Here’s a synopsis of his post:

About a year ago my firm had the opportunity to work with a large B2B technology company that wanted to embrace Net Promoter with all of its associated principles. This company wanted us only to help them execute (“field”) their survey. So we coded up their questionnaire (which was reasonably well-constructed), loaded up their list of contacts, ran their survey, and provided the comprehensive analysis of the survey results across the 6 different segments in which they conduct business.

waypoint logo

Waypoint Group is a Net Promoter Loyalty Parnter

The results clearly showed what you’d expect: Some areas of their business were falling short of customer expectations (“hot spots”), while other areas were very working well (“bright spots”) and were ripe for syndicating to the other parts of the business. There were clear financial implications and priorities. So after delivering the results report we parted as friends and they assured us they had everything needed to take effective action.

Fast-forward a year later to when they came back to us to run the survey once again. Naturally, the first question we asked was, “What actions did you take following the last survey?” Their response was a sheepish, “Nothing. But our CEO wants an updated number.”

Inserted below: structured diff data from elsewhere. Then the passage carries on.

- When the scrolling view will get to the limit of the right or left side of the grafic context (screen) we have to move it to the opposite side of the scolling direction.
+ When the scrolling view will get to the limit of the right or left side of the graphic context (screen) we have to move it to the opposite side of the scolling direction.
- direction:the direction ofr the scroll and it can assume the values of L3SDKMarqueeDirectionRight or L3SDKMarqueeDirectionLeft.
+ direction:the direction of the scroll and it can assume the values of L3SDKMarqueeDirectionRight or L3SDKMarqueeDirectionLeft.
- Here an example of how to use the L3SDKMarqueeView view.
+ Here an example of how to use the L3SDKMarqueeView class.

So we re-ran the process. The finding was clear: Trouble.

For those contacts that were engaged enough to respond to both surveys, the results were striking. In every segment, the percentage of contacts with declining scores was greater than those with improving scores. Ouch.

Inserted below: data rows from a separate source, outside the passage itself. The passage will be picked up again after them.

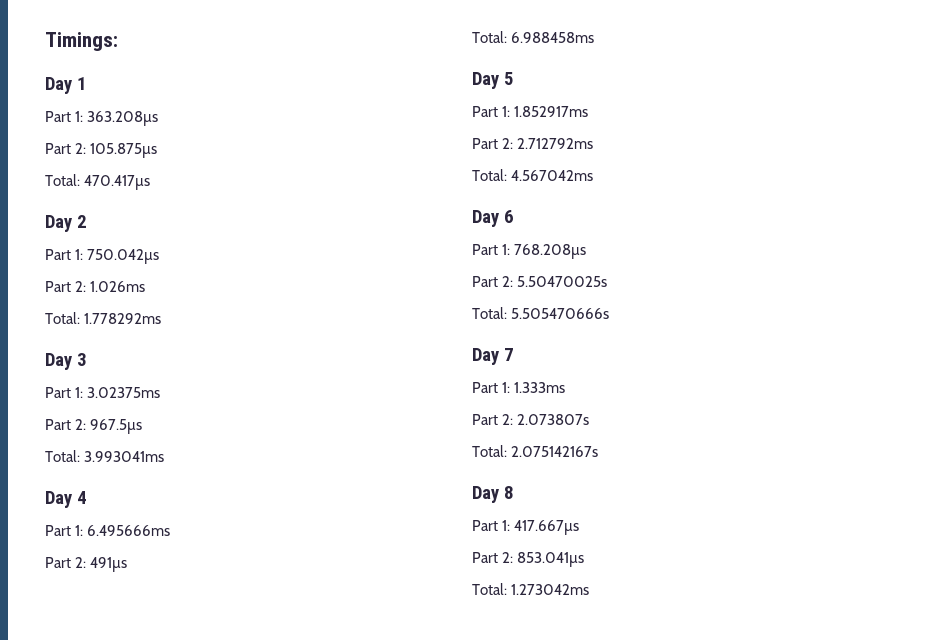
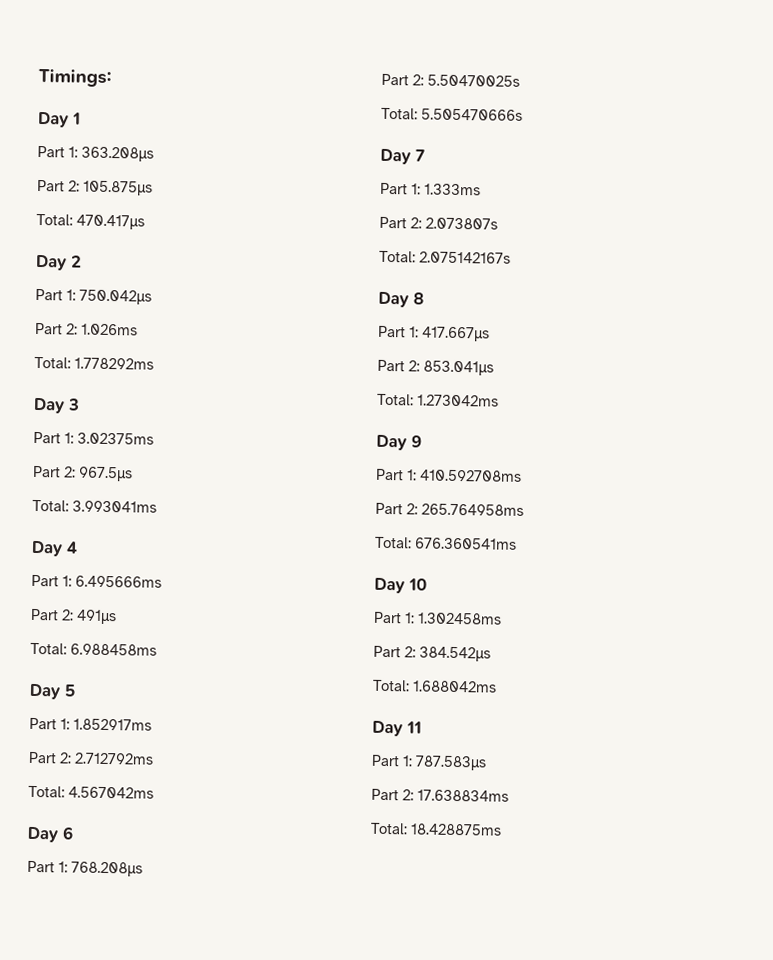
+ Day 9
+ Part 1: 410.592708ms
+ Part 2: 265.764958ms
+ Total: 676.360541ms
+ Day 10
+ Part 1: 1.302458ms
+ Part 2: 384.542µs
+ Total: 1.688042ms
+ Day 11
+ Part 1: 787.583µs
+ Part 2: 17.638834ms
+ Total: 18.428875ms

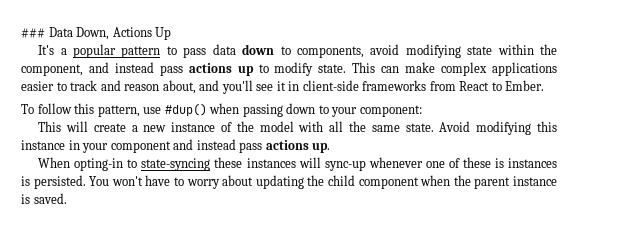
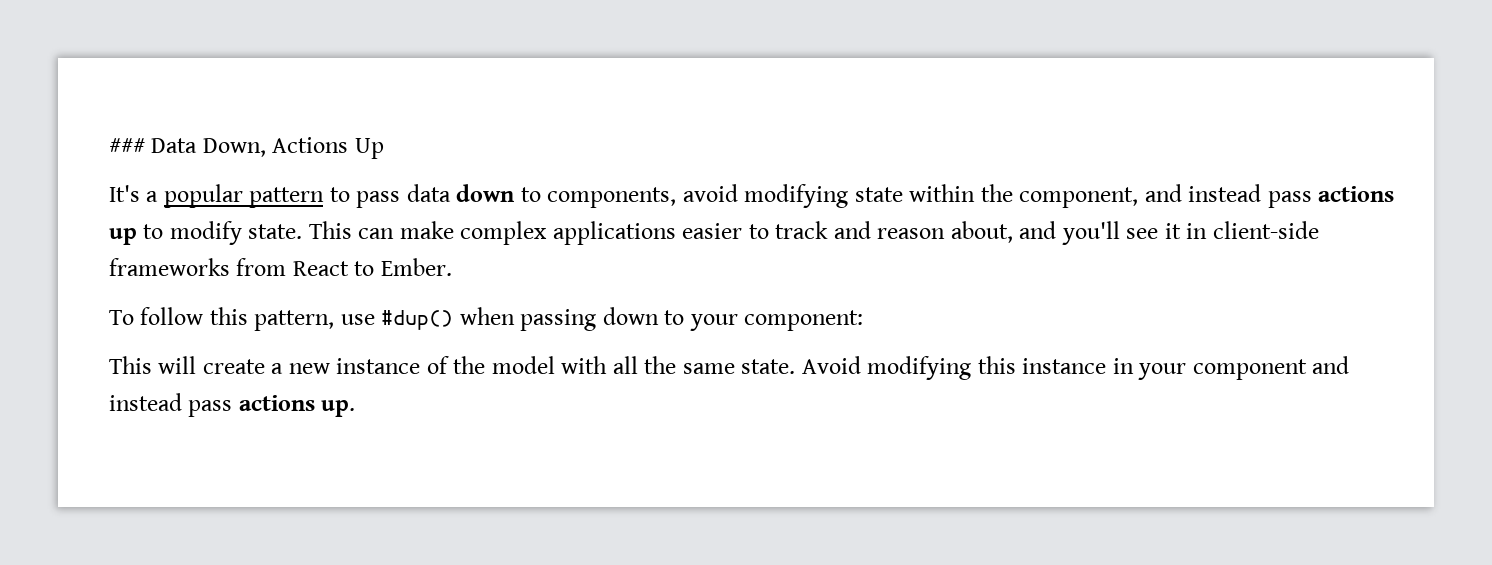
- When opting-in to state-syncing these instances will sync-up whenever one of these is instances is persisted. You won't have to worry about updating the child component when the parent instance is saved.

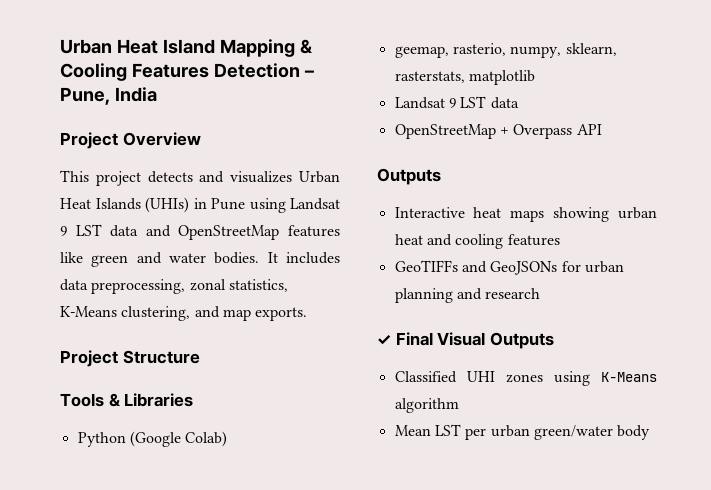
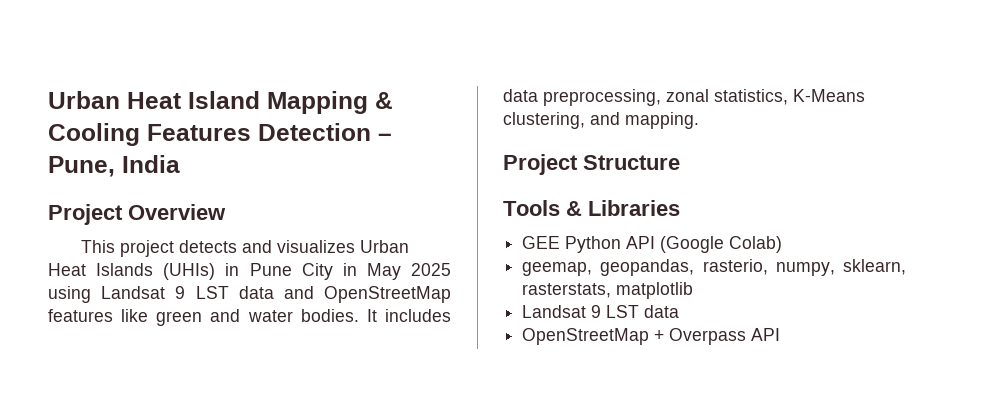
- This project detects and visualizes Urban Heat Islands (UHIs) in Pune using Landsat 9 LST data and OpenStreetMap features like green and water bodies.
+ This project detects and visualizes Urban Heat Islands (UHIs) in Pune City in May 2025 using Landsat 9 LST data and OpenStreetMap features like green and water bodies.
- It includes data preprocessing, zonal statistics, K-Means clustering, and map exports.
+ It includes data preprocessing, zonal statistics, K-Means clustering, and mapping.
- Python (Google Colab)
+ GEE Python API (Google Colab)
- geemap, rasterio, numpy, sklearn, rasterstats, matplotlib
+ geemap, geopandas, rasterio, numpy, sklearn, rasterstats, matplotlib
  OpenStreetMap + Overpass API
- Outputs
- Interactive heat maps showing urban heat and cooling features
- GeoTIFFs and GeoJSONs for urban planning and research
- ✓ Final Visual Outputs
- Classified UHI zones using K-Means algorithm
- Mean LST per urban green/water body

My takeaways from this data?

Measurement itself will set expectations. Especially when you send a survey and a customer responds with a “cry for help” via low scores, your customers expect you to take action to drive improvement. If you don’t, you either set the expectation that their voice will never be heard or they need to be louder next time. 

It is critical that you “demonstrate listening” to drive ROI from your feedback effort. Don’t survey and forget – tell your internal and external audiences what you heard and what changes (improvements) will be taken. Let them know you are paying attention. We have an opportunity (and an obligation) to improve the customer experience in every customer interaction. Surveys are no exception. In fact, your surveys really ought to exemplify the type of customer experience that you are trying to build across the company.